The Drug Holiday Question: When to Stop, When to Continue
After five years of oral bisphosphonate therapy, the AACE/ACE 2022 guidelines recommend reassessing fracture risk to determine whether a drug holiday is appropriate [3]. Bisphosphonates accumulate in bone and continue to exert antifracture effects for one to three years after cessation.

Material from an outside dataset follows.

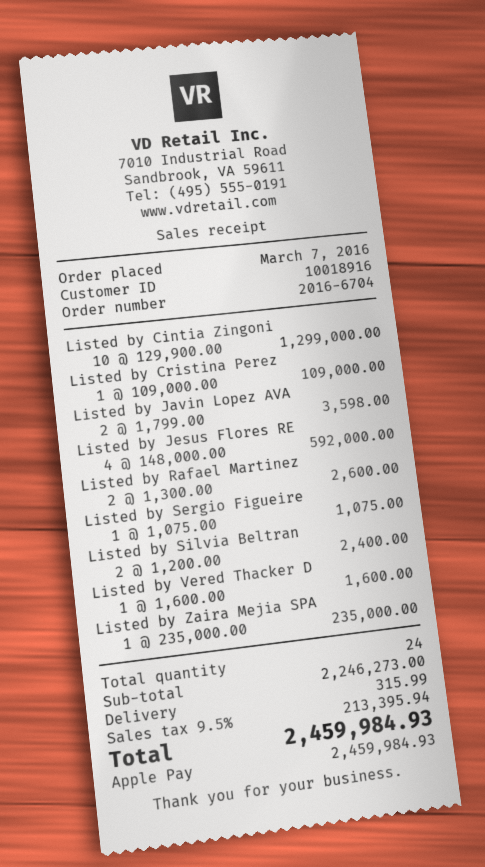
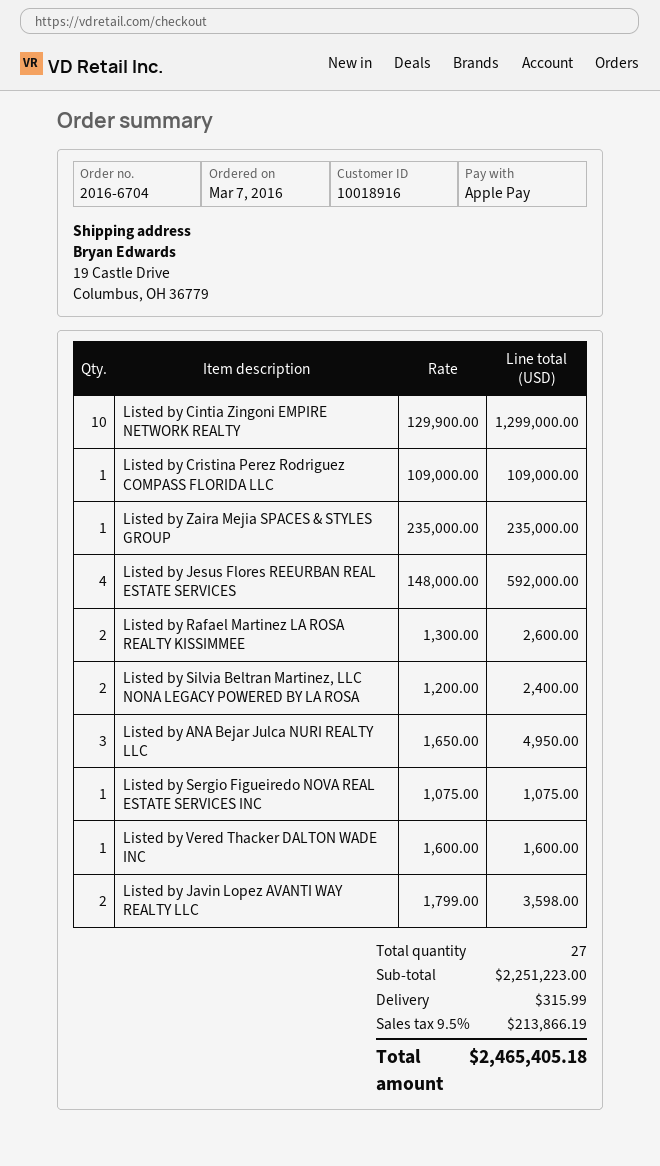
Listed by ANA Bejar Julca NURI REALTY LLC: none -> 3 x 1650.00 = 4950.00
total quantity: 24 -> 27
subtotal: 2246273.00 -> 2251223.00
tax: 9.5% = 213395.94 -> 9.5% = 213866.19
total: 2459984.93 -> 2465405.18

This residual effect is more pronounced with alendronate than with any other oral bisphosphonate, because of its high bone affinity.
The FLEX trial (N=1,099) randomized women who had taken alendronate for five years to continue for another five years or switch to placebo [10]. Women who continued alendronate had a 55 percent lower rate of clinical vertebral fractures at 10 years (2.4% vs. 5.3%, P<0.001) but showed no significant difference in hip or nonvertebral fracture rates compared with the placebo group [10]. This means the benefit of continuing beyond five years is vertebra-specific and most meaningful in patients with vertebral fractures or very low BMD.
Who Should Take a Holiday
Patients with a T-score above -2.5 at both hip and spine after five years of therapy, and no history of hip or vertebral fracture, are candidates for a one-to-three-year drug holiday [3]. During the holiday, annual bone turnover markers can signal when residual suppression is waning (CTX rising above premenopausal range), at which point therapy should resume or change.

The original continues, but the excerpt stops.